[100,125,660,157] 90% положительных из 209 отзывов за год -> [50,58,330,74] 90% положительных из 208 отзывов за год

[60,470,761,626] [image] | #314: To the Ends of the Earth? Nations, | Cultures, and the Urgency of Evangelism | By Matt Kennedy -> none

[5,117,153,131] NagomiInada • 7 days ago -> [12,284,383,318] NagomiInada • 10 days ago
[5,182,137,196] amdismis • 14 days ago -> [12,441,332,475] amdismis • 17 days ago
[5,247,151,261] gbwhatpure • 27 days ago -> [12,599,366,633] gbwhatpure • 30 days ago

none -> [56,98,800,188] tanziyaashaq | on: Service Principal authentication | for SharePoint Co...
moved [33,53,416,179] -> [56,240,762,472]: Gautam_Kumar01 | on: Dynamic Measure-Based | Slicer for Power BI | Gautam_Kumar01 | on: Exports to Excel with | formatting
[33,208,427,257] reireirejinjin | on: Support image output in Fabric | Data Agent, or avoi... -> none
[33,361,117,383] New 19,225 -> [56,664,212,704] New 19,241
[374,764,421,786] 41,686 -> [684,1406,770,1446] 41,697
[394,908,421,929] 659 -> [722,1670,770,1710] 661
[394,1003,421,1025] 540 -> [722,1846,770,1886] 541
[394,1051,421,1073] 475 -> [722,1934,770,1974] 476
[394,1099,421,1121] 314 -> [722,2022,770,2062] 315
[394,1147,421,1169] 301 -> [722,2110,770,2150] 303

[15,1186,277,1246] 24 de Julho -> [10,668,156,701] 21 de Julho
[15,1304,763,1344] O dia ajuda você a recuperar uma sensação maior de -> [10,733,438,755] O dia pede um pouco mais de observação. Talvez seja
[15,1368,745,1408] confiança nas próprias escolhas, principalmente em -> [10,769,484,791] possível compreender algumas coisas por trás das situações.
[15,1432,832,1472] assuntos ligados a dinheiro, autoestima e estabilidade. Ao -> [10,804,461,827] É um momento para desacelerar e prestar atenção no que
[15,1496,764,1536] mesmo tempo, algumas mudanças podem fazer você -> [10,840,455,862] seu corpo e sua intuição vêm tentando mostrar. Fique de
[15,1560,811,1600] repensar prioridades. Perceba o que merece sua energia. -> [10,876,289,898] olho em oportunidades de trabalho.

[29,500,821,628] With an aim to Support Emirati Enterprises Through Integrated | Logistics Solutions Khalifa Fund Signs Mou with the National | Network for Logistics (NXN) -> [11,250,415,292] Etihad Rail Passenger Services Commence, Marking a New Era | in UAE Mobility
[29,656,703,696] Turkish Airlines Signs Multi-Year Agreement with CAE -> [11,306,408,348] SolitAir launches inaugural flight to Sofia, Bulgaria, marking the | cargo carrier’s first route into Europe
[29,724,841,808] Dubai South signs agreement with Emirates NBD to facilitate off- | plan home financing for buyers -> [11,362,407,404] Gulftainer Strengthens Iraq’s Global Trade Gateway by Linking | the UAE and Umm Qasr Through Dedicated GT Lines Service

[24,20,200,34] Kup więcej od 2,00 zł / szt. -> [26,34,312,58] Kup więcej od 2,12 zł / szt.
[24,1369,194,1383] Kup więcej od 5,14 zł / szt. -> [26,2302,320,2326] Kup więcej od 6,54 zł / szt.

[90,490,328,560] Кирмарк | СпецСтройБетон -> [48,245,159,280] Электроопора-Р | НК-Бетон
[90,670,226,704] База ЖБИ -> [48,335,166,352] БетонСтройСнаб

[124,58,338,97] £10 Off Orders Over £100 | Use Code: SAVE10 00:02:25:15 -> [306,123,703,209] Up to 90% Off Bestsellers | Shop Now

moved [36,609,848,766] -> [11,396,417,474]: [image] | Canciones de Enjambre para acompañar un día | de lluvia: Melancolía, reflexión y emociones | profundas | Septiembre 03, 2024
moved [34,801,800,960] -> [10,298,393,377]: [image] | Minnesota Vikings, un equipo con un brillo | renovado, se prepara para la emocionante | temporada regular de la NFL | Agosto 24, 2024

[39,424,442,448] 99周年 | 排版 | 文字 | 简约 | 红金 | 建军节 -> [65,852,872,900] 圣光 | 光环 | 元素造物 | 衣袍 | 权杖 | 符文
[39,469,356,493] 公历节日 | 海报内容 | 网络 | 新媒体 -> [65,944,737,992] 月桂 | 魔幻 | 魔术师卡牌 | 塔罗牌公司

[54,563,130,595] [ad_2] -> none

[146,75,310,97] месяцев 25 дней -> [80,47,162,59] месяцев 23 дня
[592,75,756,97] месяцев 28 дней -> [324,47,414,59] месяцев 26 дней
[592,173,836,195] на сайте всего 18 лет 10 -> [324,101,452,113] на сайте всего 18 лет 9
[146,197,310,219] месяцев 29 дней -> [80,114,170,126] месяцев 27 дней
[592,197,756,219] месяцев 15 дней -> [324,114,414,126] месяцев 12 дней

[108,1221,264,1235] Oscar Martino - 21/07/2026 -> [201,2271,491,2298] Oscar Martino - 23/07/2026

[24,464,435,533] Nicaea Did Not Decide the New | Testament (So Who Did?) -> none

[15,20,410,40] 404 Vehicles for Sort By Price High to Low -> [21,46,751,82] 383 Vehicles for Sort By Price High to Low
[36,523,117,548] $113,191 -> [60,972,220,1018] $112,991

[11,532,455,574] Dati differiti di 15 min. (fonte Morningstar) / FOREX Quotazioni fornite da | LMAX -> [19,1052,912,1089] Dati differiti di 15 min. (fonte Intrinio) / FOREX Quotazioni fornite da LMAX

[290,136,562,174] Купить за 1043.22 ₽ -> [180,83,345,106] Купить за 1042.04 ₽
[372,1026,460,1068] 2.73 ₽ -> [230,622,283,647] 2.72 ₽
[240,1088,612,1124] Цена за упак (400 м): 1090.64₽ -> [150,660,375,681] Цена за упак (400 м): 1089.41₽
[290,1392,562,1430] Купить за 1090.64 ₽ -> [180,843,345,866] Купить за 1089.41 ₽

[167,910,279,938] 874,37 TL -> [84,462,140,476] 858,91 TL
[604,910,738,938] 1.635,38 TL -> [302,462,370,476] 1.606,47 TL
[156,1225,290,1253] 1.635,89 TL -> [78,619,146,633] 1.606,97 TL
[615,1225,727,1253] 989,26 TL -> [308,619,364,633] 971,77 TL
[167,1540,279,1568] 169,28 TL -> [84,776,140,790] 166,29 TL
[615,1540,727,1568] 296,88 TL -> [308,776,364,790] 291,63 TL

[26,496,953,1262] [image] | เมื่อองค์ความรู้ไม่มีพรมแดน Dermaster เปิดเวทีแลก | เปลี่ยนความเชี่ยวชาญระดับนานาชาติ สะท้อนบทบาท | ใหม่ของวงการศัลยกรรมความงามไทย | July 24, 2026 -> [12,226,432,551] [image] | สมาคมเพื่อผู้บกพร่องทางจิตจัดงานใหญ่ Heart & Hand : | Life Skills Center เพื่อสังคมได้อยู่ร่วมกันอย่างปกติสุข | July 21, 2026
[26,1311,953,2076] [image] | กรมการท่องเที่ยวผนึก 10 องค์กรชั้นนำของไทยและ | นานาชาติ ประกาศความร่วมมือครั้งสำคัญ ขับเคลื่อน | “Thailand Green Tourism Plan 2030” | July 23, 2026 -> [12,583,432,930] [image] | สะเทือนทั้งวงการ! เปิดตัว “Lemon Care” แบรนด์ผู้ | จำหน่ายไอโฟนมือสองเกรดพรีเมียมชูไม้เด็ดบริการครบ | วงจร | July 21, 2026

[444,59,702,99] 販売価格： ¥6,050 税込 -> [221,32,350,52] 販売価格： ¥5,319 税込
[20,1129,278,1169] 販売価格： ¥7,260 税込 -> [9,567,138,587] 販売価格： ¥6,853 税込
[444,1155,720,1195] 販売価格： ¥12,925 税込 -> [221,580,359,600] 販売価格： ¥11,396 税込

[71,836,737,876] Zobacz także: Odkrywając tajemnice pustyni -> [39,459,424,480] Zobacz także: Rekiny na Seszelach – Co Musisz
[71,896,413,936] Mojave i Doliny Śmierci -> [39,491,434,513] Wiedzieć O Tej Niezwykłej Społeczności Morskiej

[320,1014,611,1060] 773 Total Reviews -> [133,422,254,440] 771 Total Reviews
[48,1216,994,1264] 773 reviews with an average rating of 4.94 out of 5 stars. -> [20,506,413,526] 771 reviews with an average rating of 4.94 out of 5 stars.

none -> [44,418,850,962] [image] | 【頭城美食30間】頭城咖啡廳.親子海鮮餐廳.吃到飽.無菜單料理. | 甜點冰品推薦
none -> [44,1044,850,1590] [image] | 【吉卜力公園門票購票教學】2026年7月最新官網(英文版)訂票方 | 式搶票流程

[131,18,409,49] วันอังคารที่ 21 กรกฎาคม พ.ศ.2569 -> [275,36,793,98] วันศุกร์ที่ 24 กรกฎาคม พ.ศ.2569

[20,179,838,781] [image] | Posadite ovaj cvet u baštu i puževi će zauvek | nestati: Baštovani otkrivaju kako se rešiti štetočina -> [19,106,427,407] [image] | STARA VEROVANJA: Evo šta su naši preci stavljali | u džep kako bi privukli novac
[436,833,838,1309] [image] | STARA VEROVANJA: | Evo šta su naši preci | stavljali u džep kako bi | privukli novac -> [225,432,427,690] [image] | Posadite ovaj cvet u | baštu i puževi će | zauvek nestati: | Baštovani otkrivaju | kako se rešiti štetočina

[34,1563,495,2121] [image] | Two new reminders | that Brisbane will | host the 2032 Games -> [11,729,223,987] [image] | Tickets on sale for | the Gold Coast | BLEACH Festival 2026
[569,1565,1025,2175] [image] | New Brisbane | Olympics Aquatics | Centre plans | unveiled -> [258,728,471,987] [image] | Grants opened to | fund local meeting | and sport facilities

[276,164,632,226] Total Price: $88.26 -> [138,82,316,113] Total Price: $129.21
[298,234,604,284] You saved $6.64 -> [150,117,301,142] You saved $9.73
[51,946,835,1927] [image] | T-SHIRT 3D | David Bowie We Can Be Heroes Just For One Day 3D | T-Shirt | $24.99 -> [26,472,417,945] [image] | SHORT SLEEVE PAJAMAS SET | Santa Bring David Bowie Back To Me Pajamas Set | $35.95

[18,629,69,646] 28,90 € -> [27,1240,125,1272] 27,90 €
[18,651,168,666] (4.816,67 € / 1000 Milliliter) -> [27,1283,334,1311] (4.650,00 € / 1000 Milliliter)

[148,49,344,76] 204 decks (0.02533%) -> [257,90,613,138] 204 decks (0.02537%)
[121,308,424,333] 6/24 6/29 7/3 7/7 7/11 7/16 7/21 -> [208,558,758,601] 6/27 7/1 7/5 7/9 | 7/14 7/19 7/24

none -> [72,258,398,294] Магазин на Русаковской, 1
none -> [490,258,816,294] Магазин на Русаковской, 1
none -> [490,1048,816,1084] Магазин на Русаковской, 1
********
[AIM OF THE EXERCISE]
Lines of the listing above that contain the word "販売価格" must all be copied.

[YOUR SOLUTION]
[444,59,702,99] 販売価格： ¥6,050 税込 -> [221,32,350,52] 販売価格： ¥5,319 税込
[20,1129,278,1169] 販売価格： ¥7,260 税込 -> [9,567,138,587] 販売価格： ¥6,853 税込
[444,1155,720,1195] 販売価格： ¥12,925 税込 -> [221,580,359,600] 販売価格： ¥11,396 税込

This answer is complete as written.